===== Material for this task =====

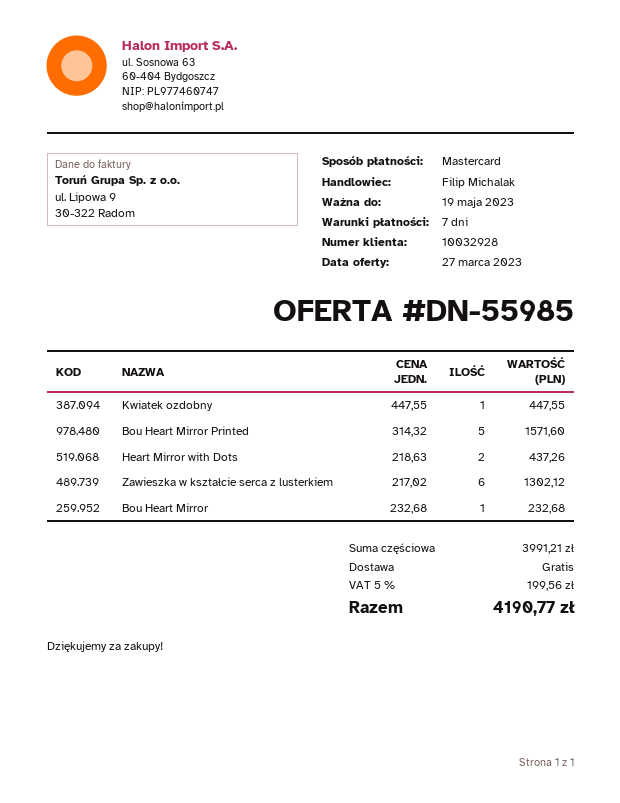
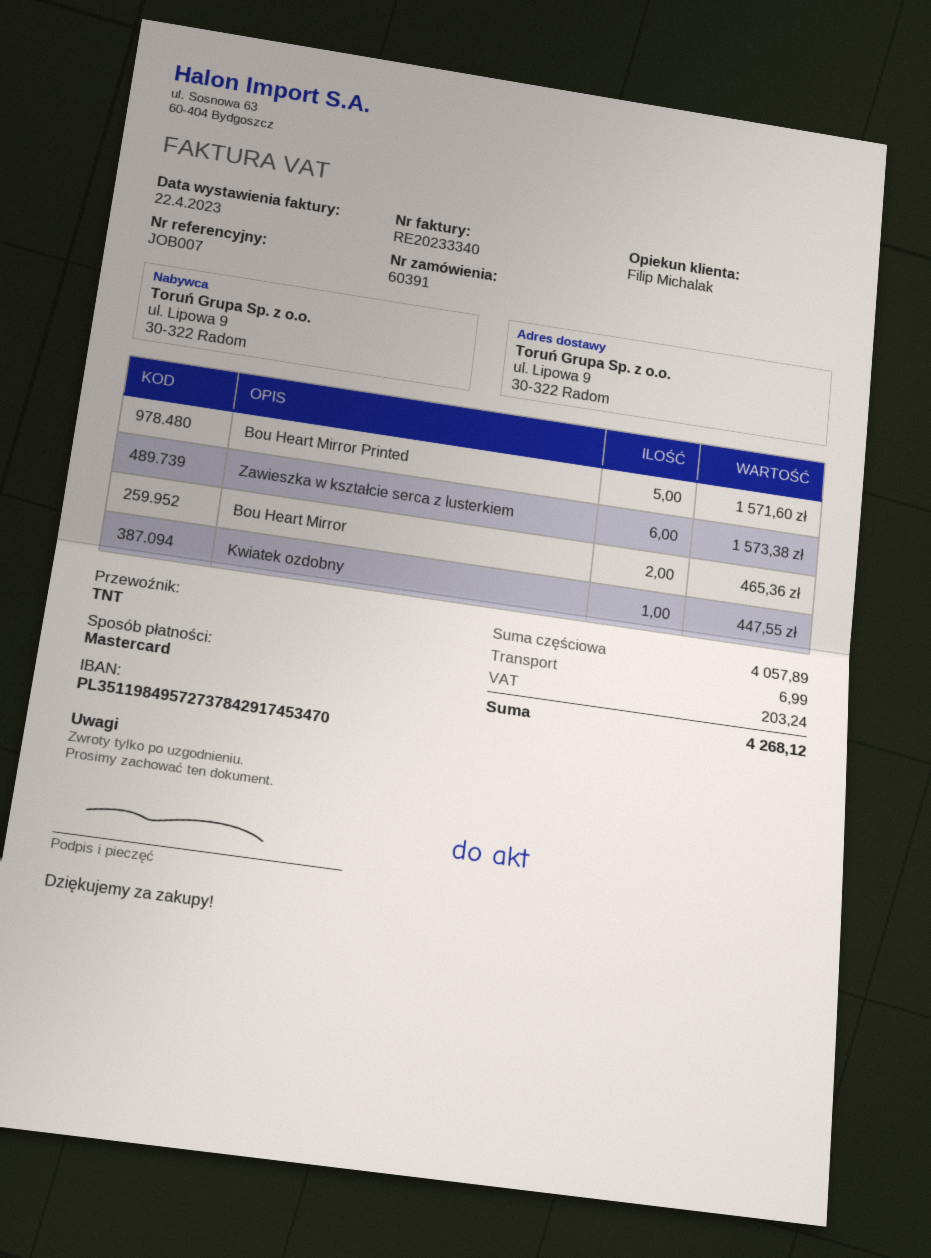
Heart Mirror with Dots: 2 for 437.26 -> none
Zawieszka w kształcie serca z lusterkiem: 6 for 1302.12 -> 6 for 1573.38
Bou Heart Mirror: 1 for 232.68 -> 2 for 465.36
subtotal: 3991.21 -> 4057.89
shipping: 0.00 -> 6.99
tax: 199.56 -> 203.24
total: 4190.77 -> 4268.12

=====

• **Assignment**: Your answer should be every line above, written out exactly, with no pictures.

• **Response below**:
Heart Mirror with Dots: 2 for 437.26 -> none
Zawieszka w kształcie serca z lusterkiem: 6 for 1302.12 -> 6 for 1573.38
Bou Heart Mirror: 1 for 232.68 -> 2 for 465.36
subtotal: 3991.21 -> 4057.89
shipping: 0.00 -> 6.99
tax: 199.56 -> 203.24
total: 4190.77 -> 4268.12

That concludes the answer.